Decisão inesperada do presidente americano sobre Alexandre de Moraes é vista como o fim do pilar internacional da narrativa bolsonarista

Em um desdobramento que reverberou no cenário político-jurídico brasileiro e internacional, a decisão do presidente dos Estados Unidos, Donald Trump, de revogar as sanções impostas ao ministro do Supremo Tribunal Federal (STF) Alexandre de Moraes, é amplamente interpretada como um golpe fatal ao movimento bolsonarista. O ato, desprovido de justificativas detalhadas, sinaliza o isolamento de uma narrativa que se apoiava fortemente na retórica e no apoio do republicano.

O contexto das sanções: um pilar para a narrativa bolsonarista

As sanções originais, aplicadas em 30 de julho de 2025, pela administração Trump sob a Lei Magnitsky, acusavam Moraes de violações de direitos humanos durante o julgamento do ex-presidente Jair Bolsonaro. Elas incluíam congelamento de bens e restrições de visto para o ministro, sua esposa Viviane Barci de Moraes e o Instituto Lex.

Para o bolsonarismo, essas sanções serviram como um importante pilar de sua narrativa. Eram constantemente citadas como prova de uma suposta “perseguição política” contra Bolsonaro e seus aliados, buscando legitimar o discurso de que o STF estaria atuando de forma arbitrária. A identificação de Trump como um aliado ideológico reforçava a ideia de que o movimento tinha respaldo internacional. A crítica da OAB-SP, que viu na medida uma ferida à soberania nacional, também adicionava complexidade ao cenário.

A revogação: reconhecimento implícito e isolamento

A revogação dessas sanções, anunciada hoje (12), pelo próprio Trump, chega sem uma explicação formal ou detalhada por parte do Departamento do Tesouro dos EUA. Essa falta de justificativa, no entanto, fala por si.
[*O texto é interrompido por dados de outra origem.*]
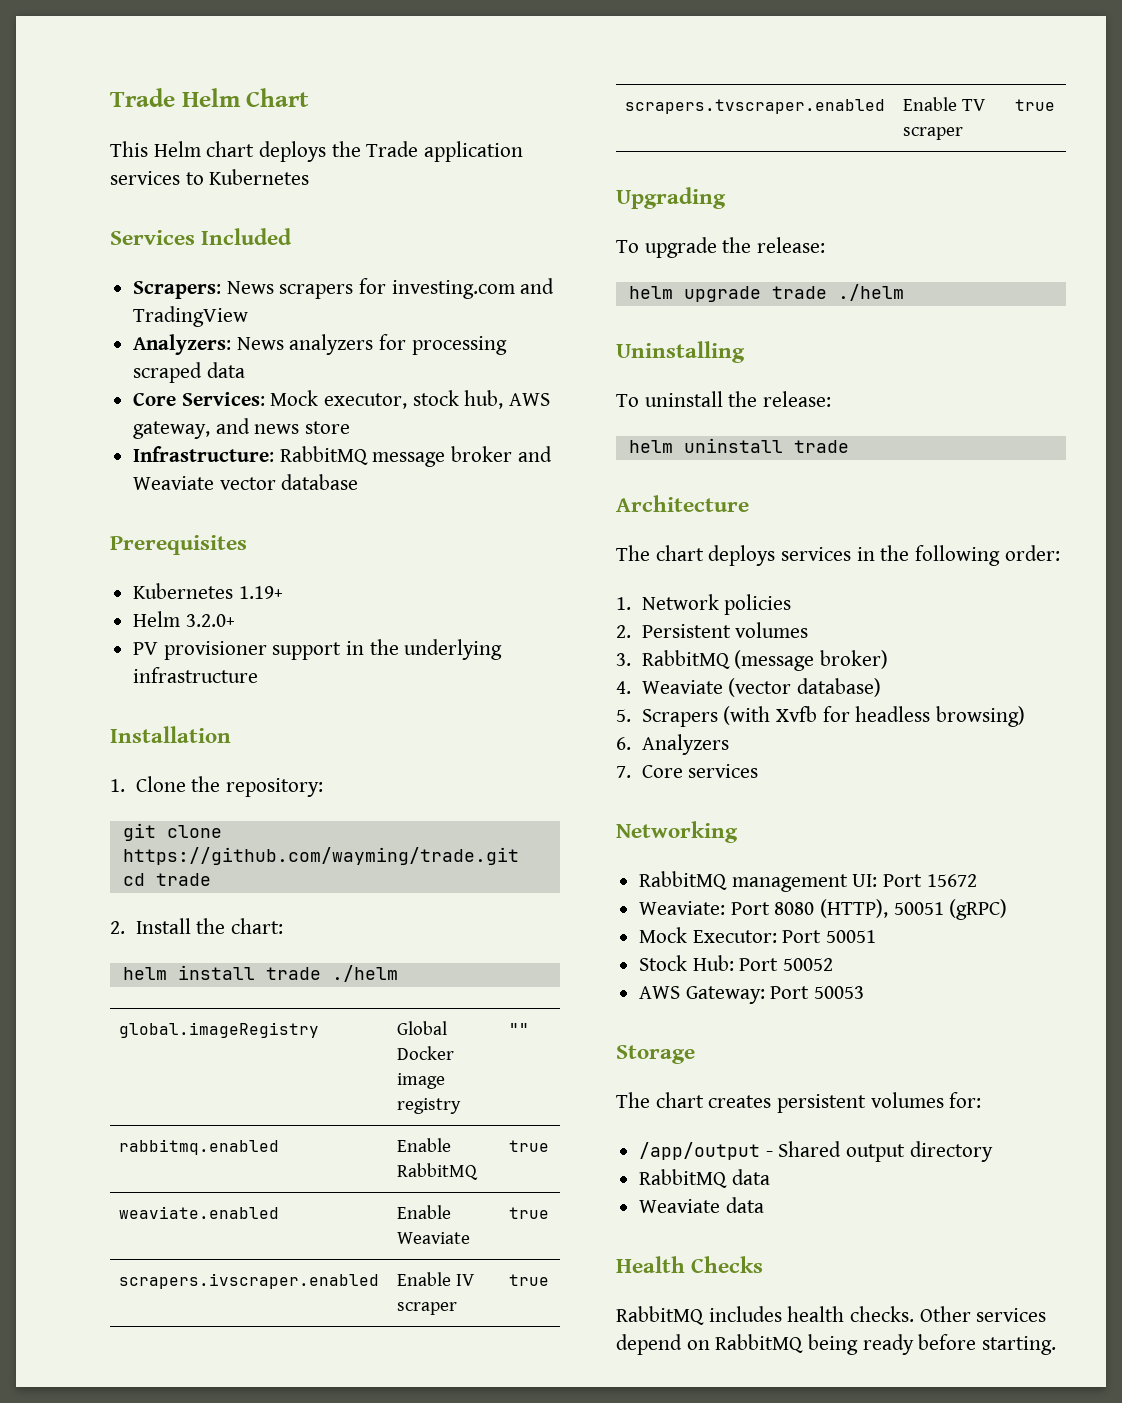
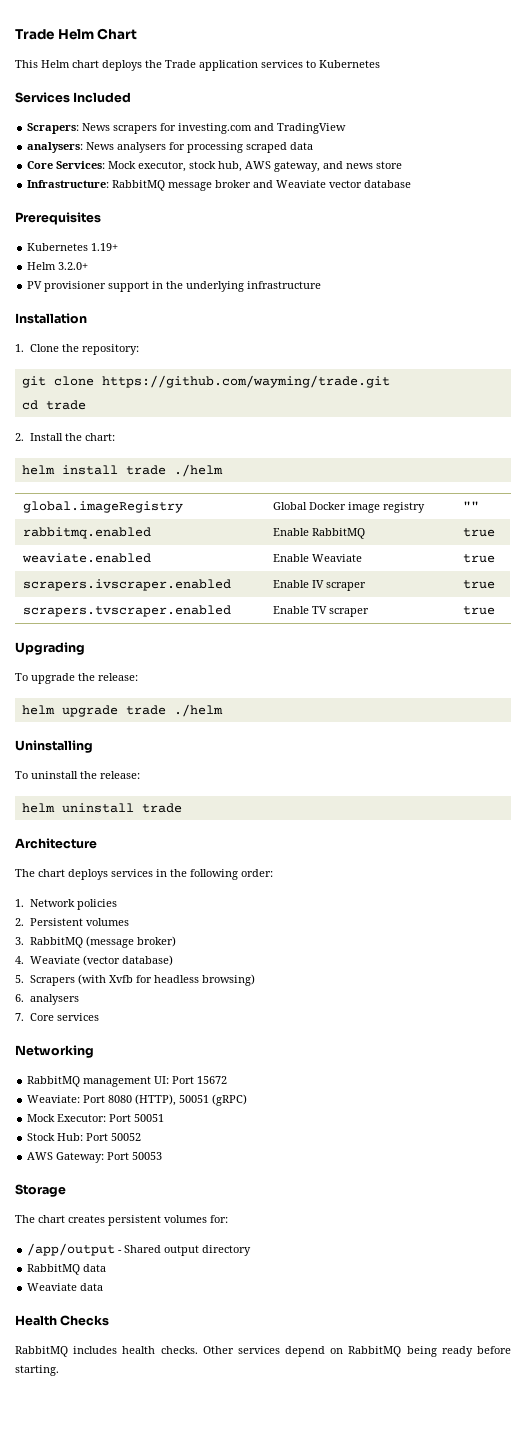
- Analyzers: News analyzers for processing scraped data
+ analysers: News analysers for processing scraped data
- 6. Analyzers
+ 6. analysers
A decisão é amplamente vista como o óbvio reconhecimento da legitimidade das ações de Moraes e do sistema judiciário brasileiro, minando o argumento central da perseguição política.

Ao retirar as sanções, Trump, que outrora foi um símbolo de apoio e inspiração para o movimento, agora retira um de seus mais importantes pilares externos. Isso ocorre em um momento crítico para o bolsonarismo, que já enfrenta desafios internos significativos, incluindo a condenação e prisão de Bolsonaro por golpe de Estado e uma perceptível perda de apoio popular.

O fim de um eixo e as implicações futuras

Sem o apoio, ou pelo menos a validação tácita, de uma figura tão central na política conservadora global como Donald Trump, o bolsonarismo perde uma parte crucial de sua sustentação simbólica e política.

Além de representar um golpe simbólico, a revogação também alivia as tensões diplomáticas entre Brasil e Estados Unidos, abrindo caminho para uma relação bilateral mais estável e despolitizada. O gesto de Trump, portanto, vai além de um simples ato administrativo; ele demarca um ponto de virada, onde até mesmo os antigos aliados parecem se distanciar de práticas e narrativas que, no cenário atual, se mostram insustentáveis.